Chen Dai, Jennifer Arceo, James Arnold, Arun Sreekumar, Norman J. Dovichi, Jun Li, Laurie E. Littlepage

Abstract

The complex yet interrelated connections between cancer metabolism and oncogenic driver genes are relatively unexplored but have the potential to identify novel biomarkers and drug targets with prognostic and therapeutic value. The goal of this study was to identify global metabolic profiles of breast tumors isolated from multiple transgenic mouse models and to identify unique metabolic signatures driven by these oncogenes. Using mass spectrometry (GC-MS, LC-MS/MS, and capillary zone electrophoresis (CZE)-MS platforms), we quantified and compared the levels of 374 metabolites in breast tissue from normal and transgenic mouse breast cancer models overexpressing a panel of oncogenes (PyMT, PyMT-DB, Wnt1, Neu, and C3-TAg). We also compared the mouse metabolomics data to published human metabolomics data already linked to clinical data. Through analysis of our metabolomics data, we identified metabolic differences between normal and tumor breast tissues as well as metabolic differences unique to each initiating oncogene. We also quantified the metabolic profiles of the mammary fat pad versus mammary epithelium by CZE-MS/MS. However, the differences between the tissues did not account for the majority of the metabolic differences between the normal mammary gland and breast tumor tissues. Therefore, the differences between the cohorts were unlikely due to cellular heterogeneity.

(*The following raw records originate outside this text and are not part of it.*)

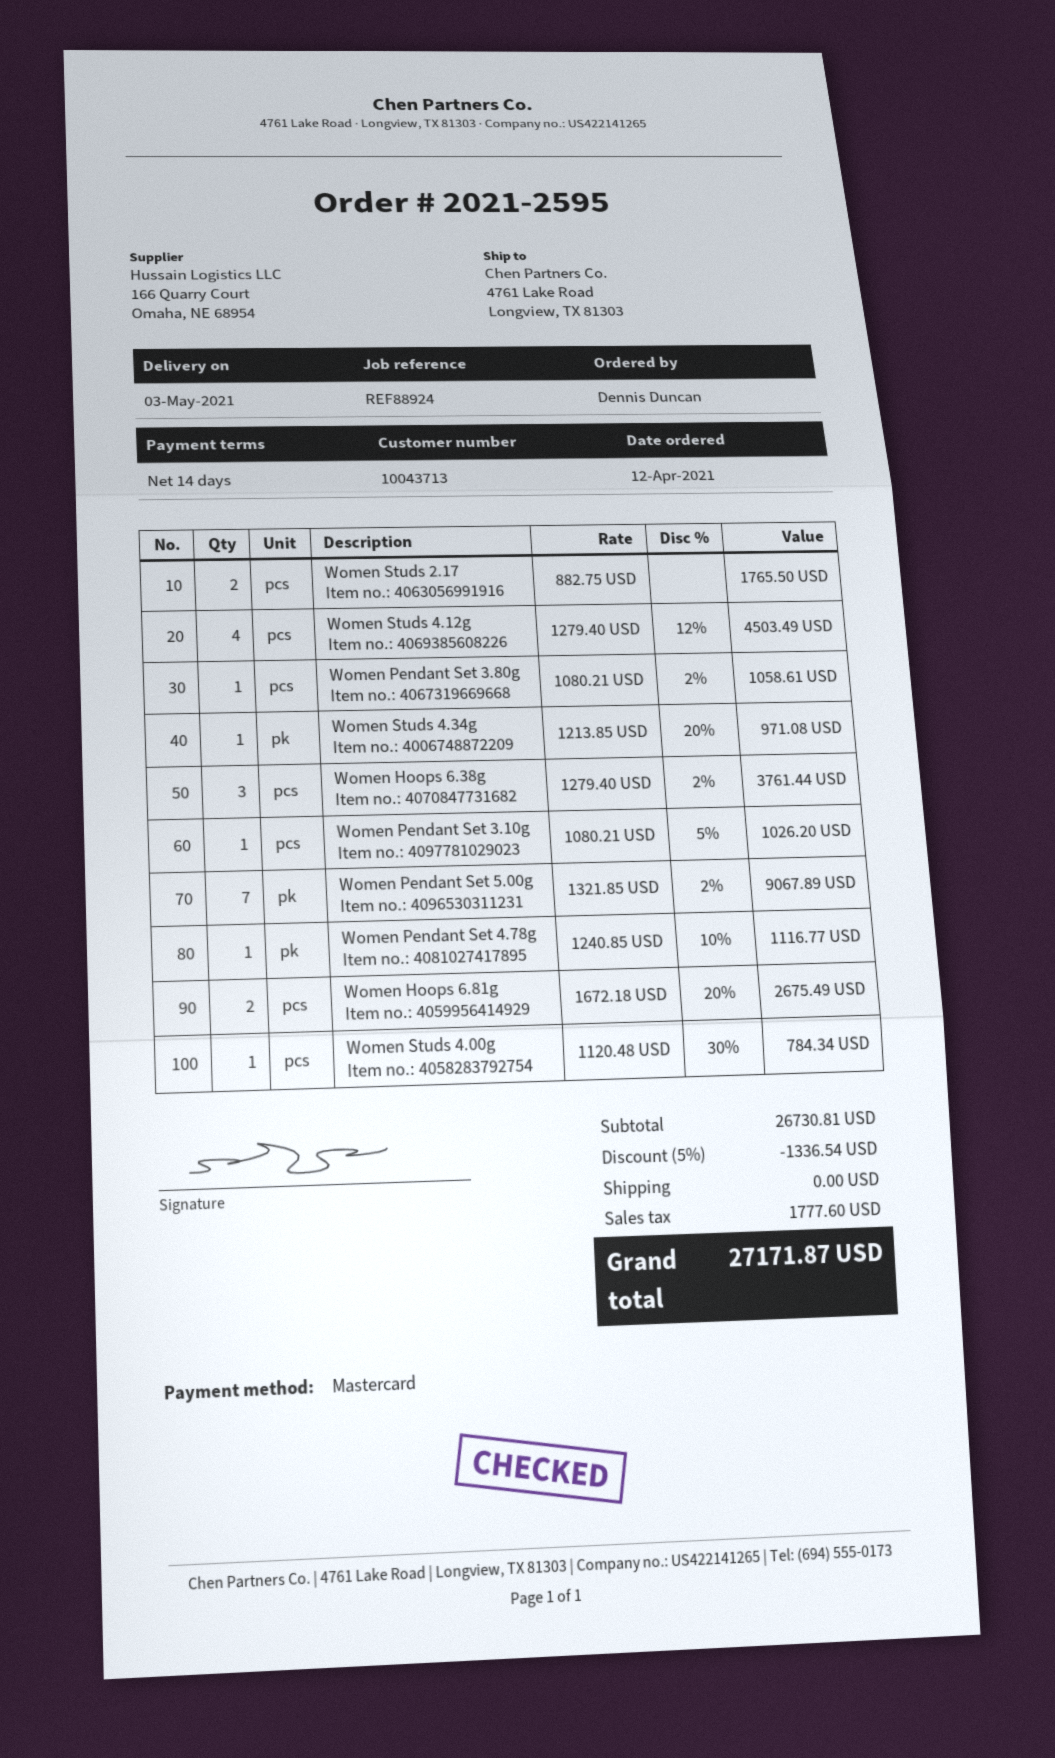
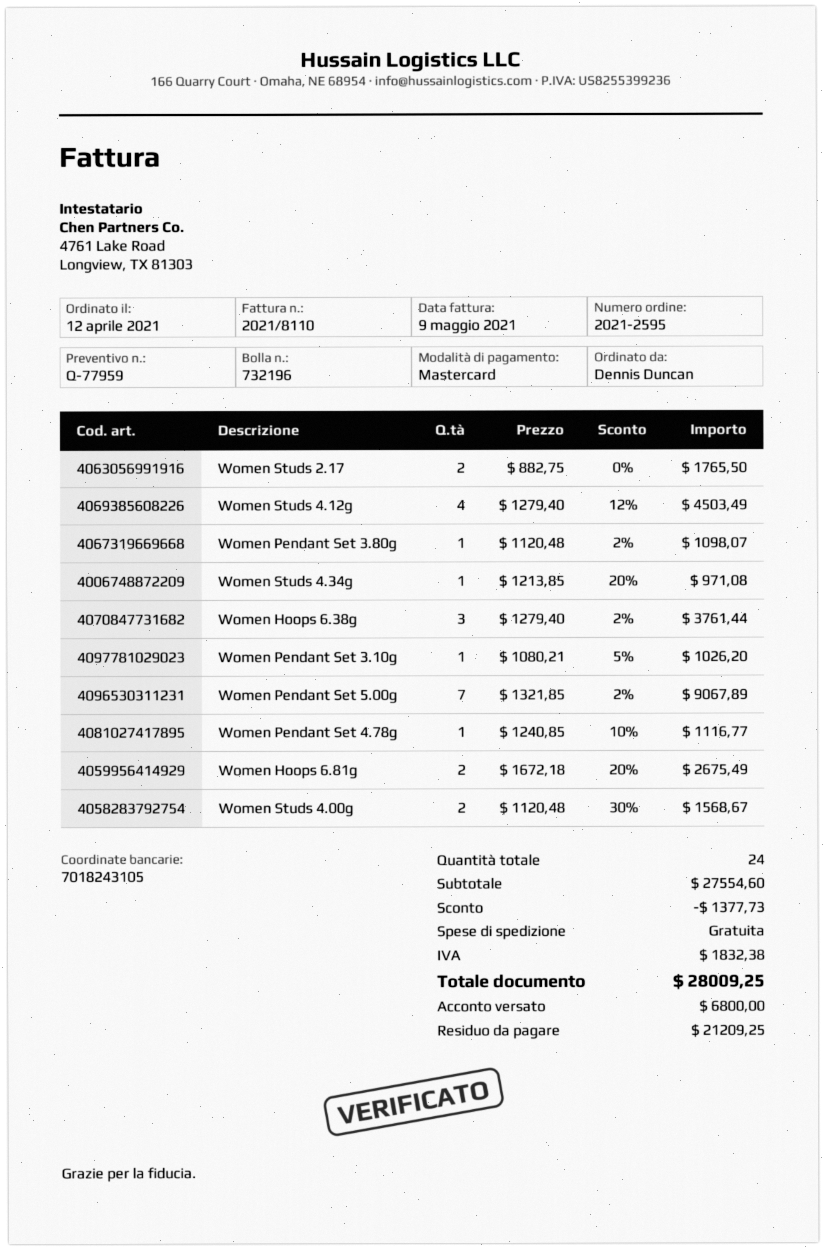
Women Pendant Set 3.80g: 1 x 1080.21 - 2% = 1058.61 -> 1 x 1120.48 - 2% = 1098.07
Women Studs 4.00g: 1 x 1120.48 - 30% = 784.34 -> 2 x 1120.48 - 30% = 1568.67
subtotal: 26730.81 -> 27554.60
discount: 1336.54 -> 1377.73
tax: 1777.60 -> 1832.38
total: 27171.87 -> 28009.25

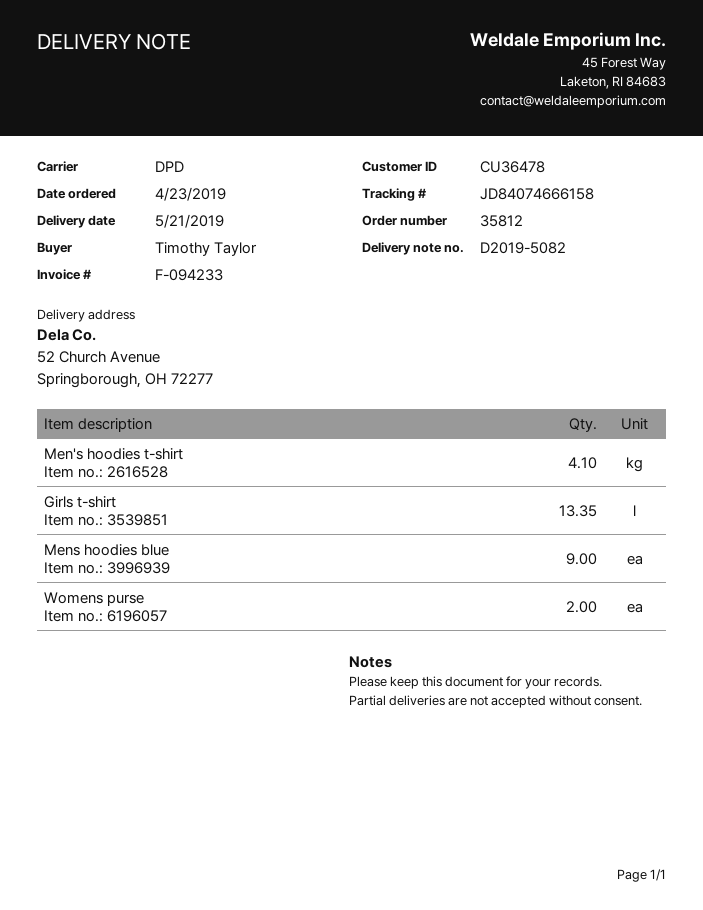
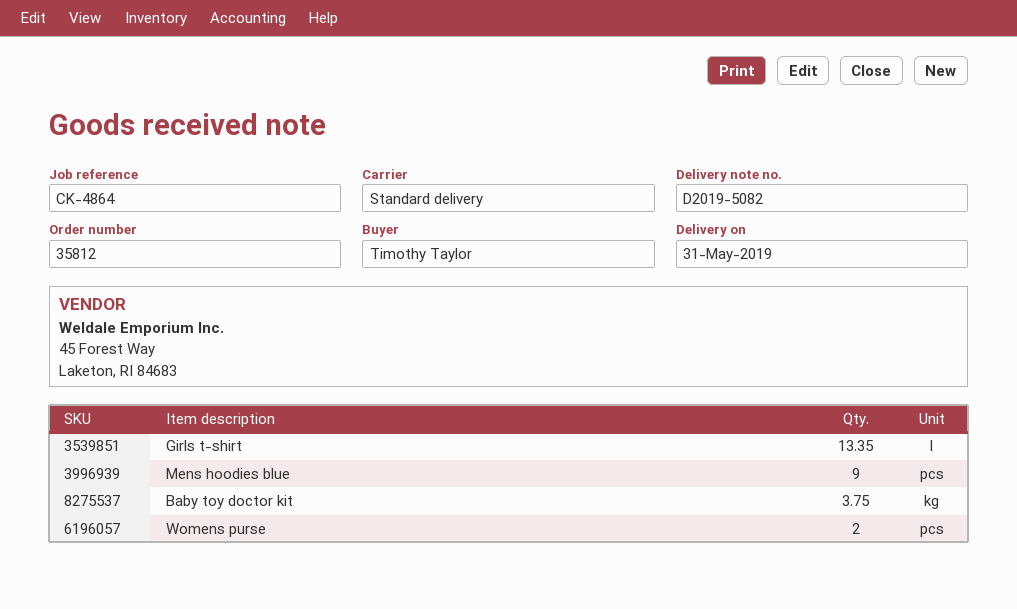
delivery date: 2019-05-21 -> 2019-05-31
shipping method: DPD -> standard
Men's hoodies t-shirt: 4.1 -> none
Baby toy doctor kit: none -> 3.75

Of the mouse models used in this study, C3-TAg was the only cohort with a tumor metabolic signature composed of ten metabolites that had significant prognostic value in breast cancer patients. Gene expression analysis identified candidate genes that may contribute to the metabolic reprogramming. This study identifies oncogene-induced metabolic reprogramming within mouse breast tumors and compares the results to that of human breast tumors, providing a unique look at the relationship between and clinical value of oncogene initiation and metabolism during breast cancer.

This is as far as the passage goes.